Jahrhunderts von dieser Sitte abgekommen zu sein, da uns nichts dergleichen bei
unserem Besuch vorgeführt wurde. (Möglicherweise aufgrund der Abwesenheit des verlegerischen Geschäftsführers?)
Nachdruck eines Rotationsromans |
Das Haus Rowohlt ist bis heute stolz auf die verlegerischen Innovationen,
die der Verlag über die Jahrzehnte auf den Weg gebracht hat, etwa die
Herausgabe von (preiswerteren) Dünndruckausgaben von Klassikern wie Honoré de
Balzac. Nachdem der Verlag unter den Nazis verboten und nach dem 2. Weltkrieg
neu gegründet worden war, mangelte es an Materialien für den Buchdruck. Vorhanden
war allerdings Zeitungspapier. So kam es zur Herausgabe von „Rowohlts Rotations-Romanen“
(von denen das rororo-Kürzel bis heute geblieben ist). Ein ganzer Roman wurde
im Format einer Tageszeitung im Rotationsverfahren (Druck auf rotierenden
Papierrollen, der zuvor nur zum Zeitungsdruck genutzt worden war) gedruckt, mit einer Aufalge von je 100.000 Stück. Die
Herstellung war derart preiswert, dass ein Roman in den Jahren 1946 bis 1950
für 50 Pfennige in der Buchhandlung verkauft werden konnte und so für viele
erschwinglich war. Das Zeitungspapier war natürlich nicht sehr haltbar und
zerfledderte bald. Es war sehr schön, mal ein Original dieser legendären Drucke
zu sehen – auch wenn wir das fragile Exemplar nicht anfassen durften. Mir gefiel auch der Nachdruck von "Schloss Gripsholm" als Rotationsroman. Der Roman enthält einen (fiktiven) Schriftwechsel zwischen Kurt Tucholsky und Ernst Rowohlt.

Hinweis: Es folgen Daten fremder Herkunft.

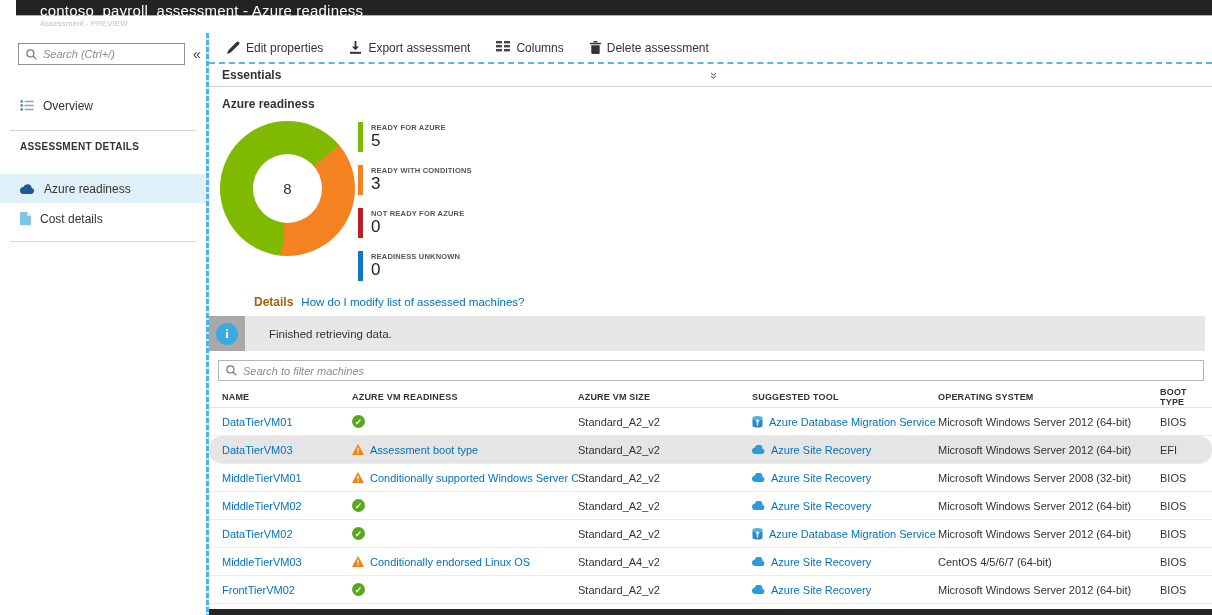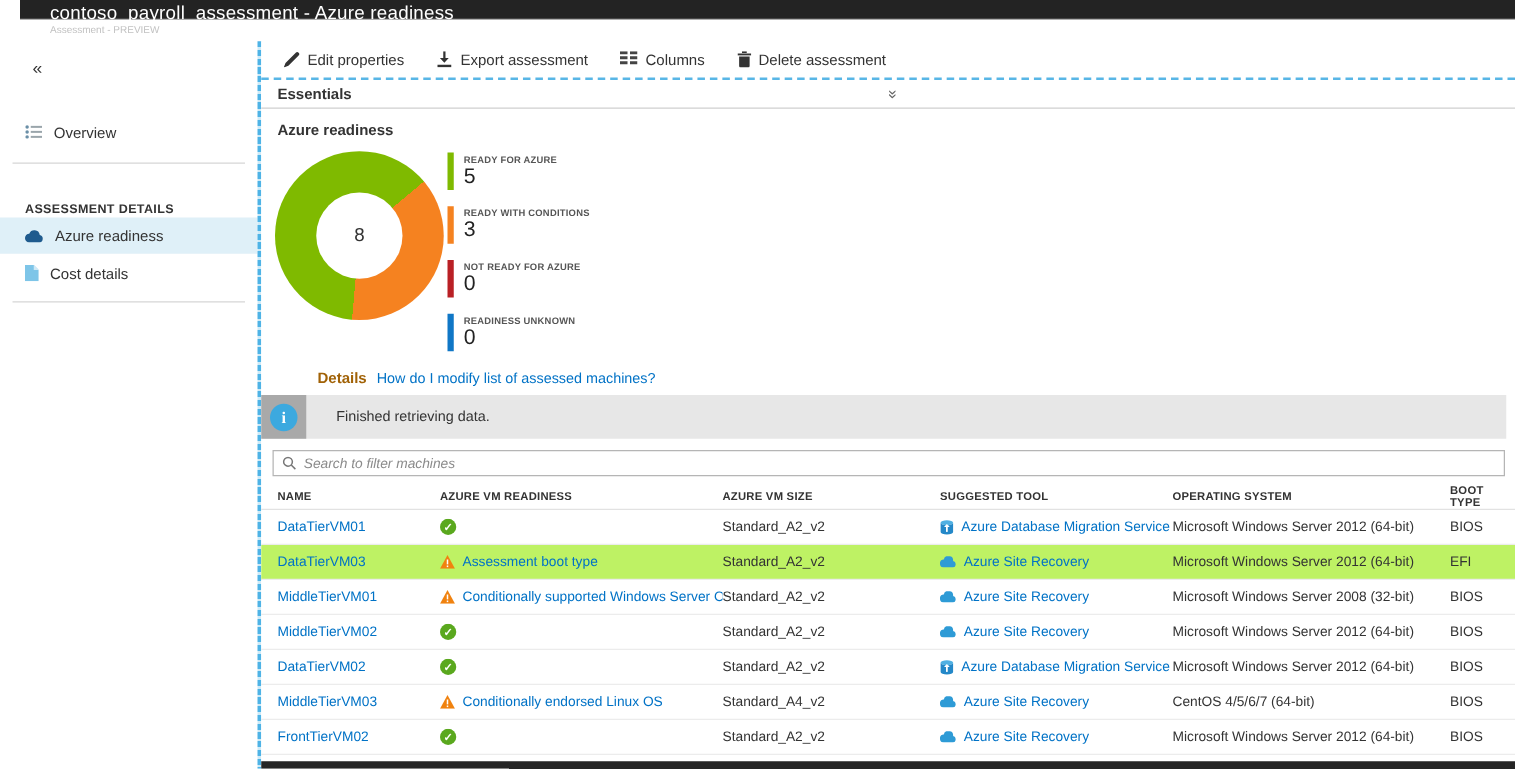--- a/index.html
+++ b/index.html
@@ -108,6 +108,15 @@
 
   <div class="sidebar">
     <div class="searchrow">
+      <div class="searchbox">
+        <span class="icon">
+          <svg width="11" height="11" viewBox="0 0 11 11">
+              <circle cx="4.4" cy="4.4" r="3.5" fill="none" stroke="#777" stroke-width="1.2"></circle>
+              <line x1="7" y1="7" x2="10.3" y2="10.3" stroke="#777" stroke-width="1.2"></line>
+            </svg>
+        </span>
+        <input type="text" placeholder="Search (Ctrl+/)" style="">
+      </div>
       <span class="collapse-btn">«</span>
     </div>
 

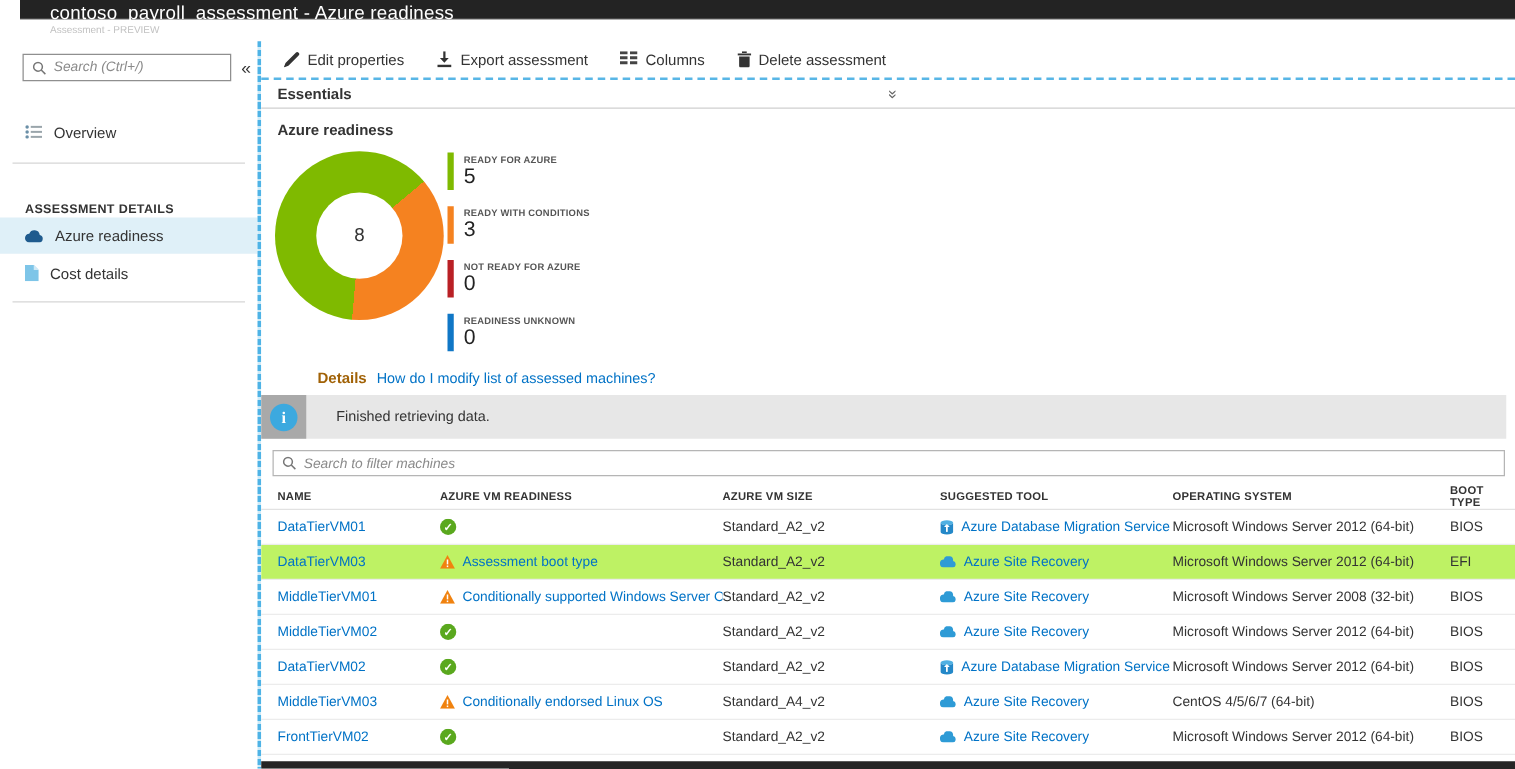--- a/index.html
+++ b/index.html
@@ -135,7 +135,7 @@
     </div>
     <div class="side-divider" style="top:97px;"></div>
 
-    <div class="side-section" style="top:129px;">ASSESSMENT DETAILS</div>
+    <div class="side-section" style="top:108px;">ASSESSMENT DETAILS</div>
 
     <div class="side-item selected" style="top:141px;">
       <span class="icon">

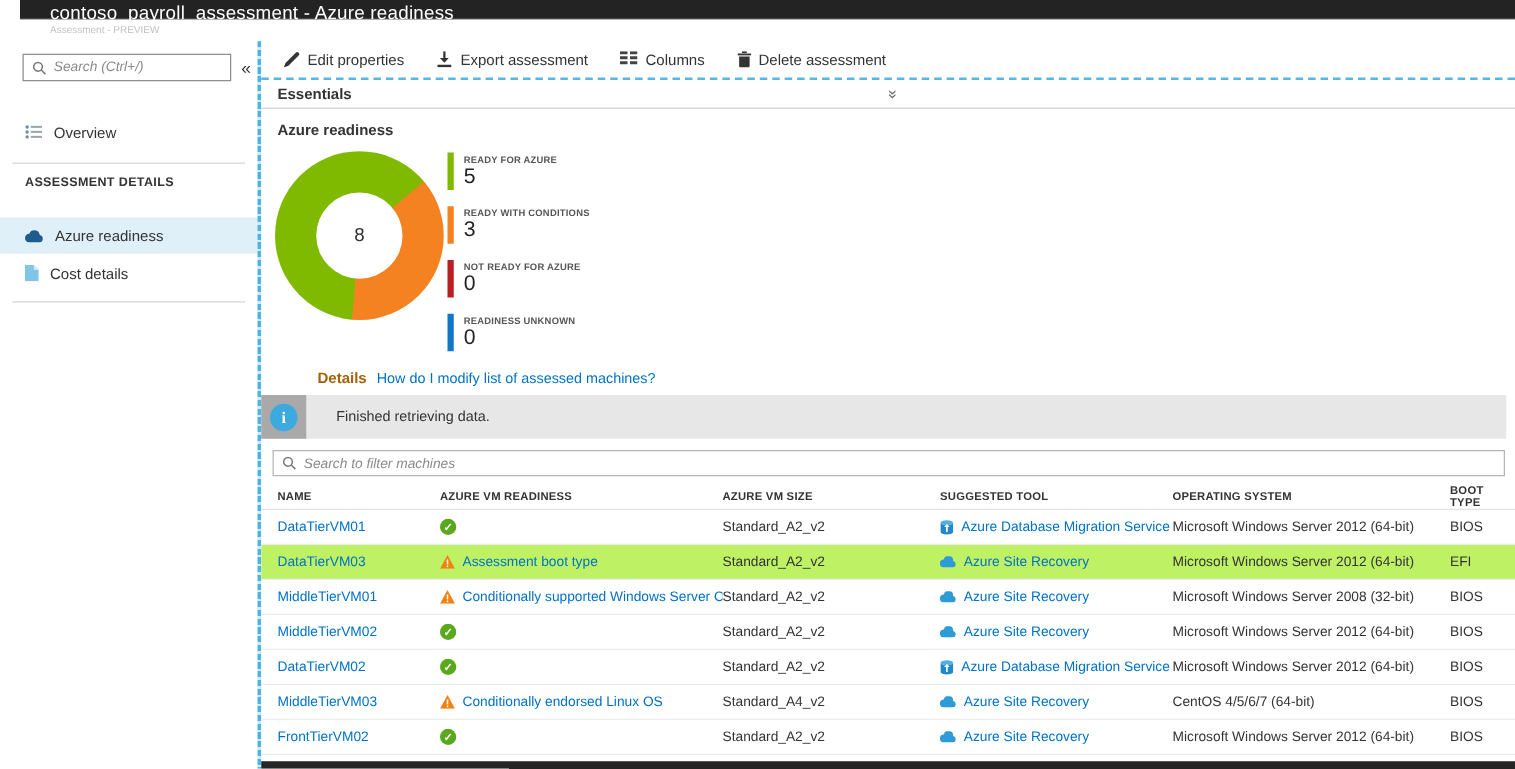--- a/index.html
+++ b/index.html
@@ -85,7 +85,7 @@
   .th { font-size:9px; font-weight:bold; color:#333; letter-spacing:.2px; }
   .trow { display:flex; align-items:center; height:28px; padding-left:13px;
     border-bottom:1px solid #ececec; }
-  .trow.hl { background:#bef264; }
+  .trow.hl { background:#e5e5e5;border-radius:13px; }
   .cell { font-size:11px; color:#333; display:flex; align-items:center; gap:6px;
     white-space:nowrap; overflow:hidden; }
   .col-name { width:130px; } .col-ready { width:226px; } .col-size { width:174px; }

Die logische Weiterentwicklung des „Gebrauchsbuchs“, das
nicht dazu gedacht war bis in alle Ewigkeit im Bücherschrank aufbewahrt zu
werden, war das Taschenbuch. Die Idee dazu brachte Heinrich Maria Ledig-Rowohlt
von einer USA-Reise mit, wo es die sog. Pocketbooks schon gab. 1950 brachte
Rowohlt als erster deutscher Verlag ein Taschenbuch heraus, und zwar „Kleiner
Mann, was nun?“ von Hans Fallada. Die Deutschen sind bekanntermaßen bis heute
pingelig mit ihren Büchern. So verwundert es nicht, dass sich das Taschenbuch
erst durchsetzen musste und von vielen Kunden nicht als „richtiges“ Buch
akzeptiert wurde. Damit der Einband nicht zu sehr aus dem Leim ging, wurde der
Buchrücken in den ersten Jahren noch durch ein Leinenbändchen verstärkt. Diese
Art der Taschenbuchbindung ist heute längst vom Buchmarkt verschwunden. Ich
erinnere diese Bände aber vom Bücherregal meiner Großeltern.
Zum Schluss diskutierte die Gruppe mit den
Verlagsmitarbeitern über den jetzigen Buchmarkt und die Zukunft des Lesens.
Ernst Rowohlt wird mit dem Ausspruch zitiert, „Rowohlt ist erstens ein Verlag
und zweitens eine Firma.“ Er wollte seinen Anspruch ausdrücken, dass die
Literatur an erster Stelle, die Wirtschaftlichkeit des Verlags erst an zweiter
Stelle stehen sollte. Größter Antreiber (manche sagen größtes Ärgernis) des
Buchhandels ist derzeit der Online-Riese Amazon. Dieser sieht sich als „Allesverkäufer“
über das Internet, der deshalb mit dem Verkauf von Büchern begann, weil sie
robust im Versand und unkompliziert in der Lagerung waren. In diesem
Spannungsverhältnis bewegt sich der Buchmarkt heute.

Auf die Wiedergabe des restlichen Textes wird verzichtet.